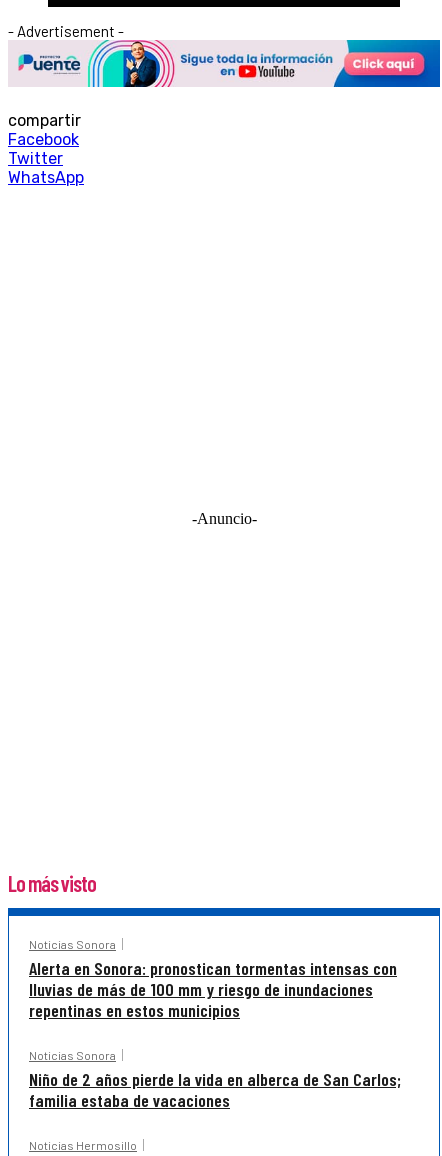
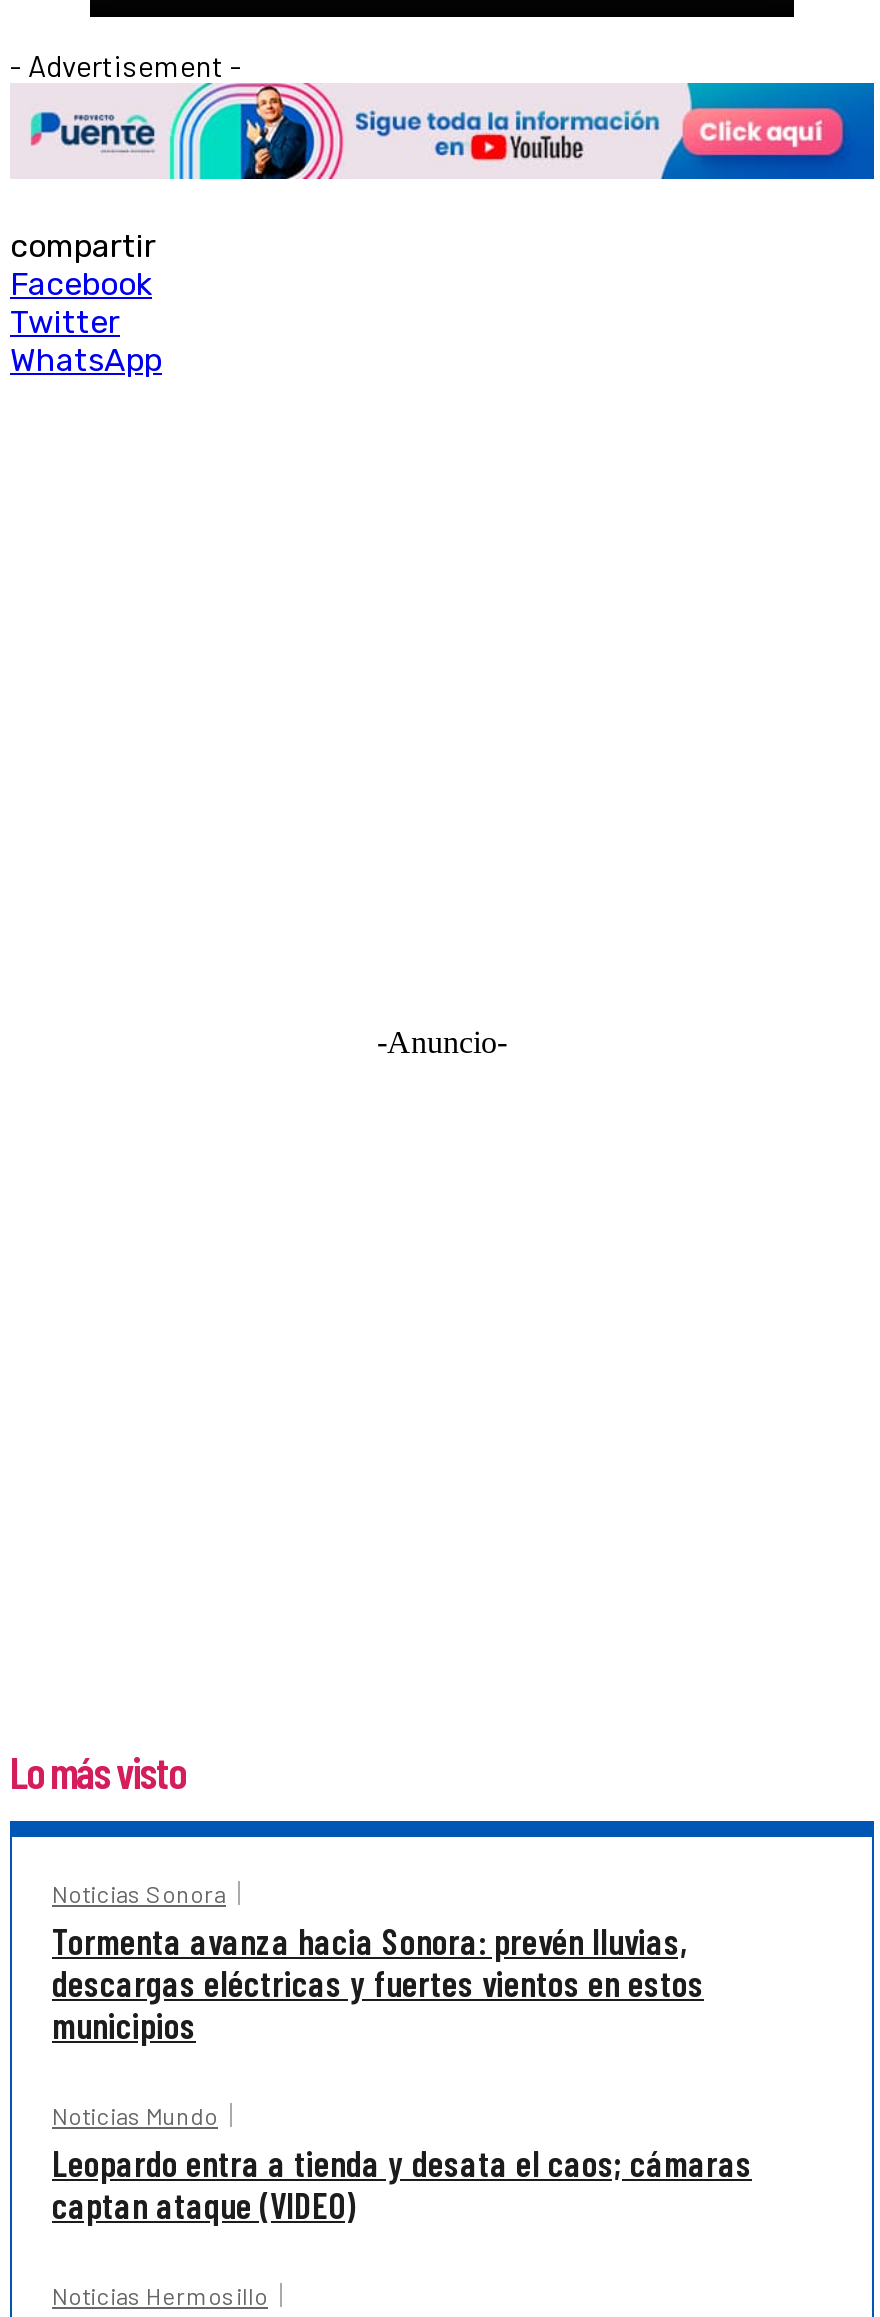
- Alerta en Sonora: pronostican tormentas intensas con
- lluvias de más de 100 mm y riesgo de inundaciones
- repentinas en estos municipios
+ Tormenta avanza hacia Sonora: prevén lluvias,
+ descargas eléctricas y fuertes vientos en estos
+ municipios

- Noticias Sonora
- Niño de 2 años pierde la vida en alberca de San Carlos;
- familia estaba de vacaciones
+ Noticias Mundo
+ Leopardo entra a tienda y desata el caos; cámaras
+ captan ataque (VIDEO)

> Exercise requirements
Print precisely the lines from the one with "- familia estaba de vacaciones" through the end of the data above, adding nothing.

> Finished task
- familia estaba de vacaciones
+ Noticias Mundo
+ Leopardo entra a tienda y desata el caos; cámaras
+ captan ataque (VIDEO)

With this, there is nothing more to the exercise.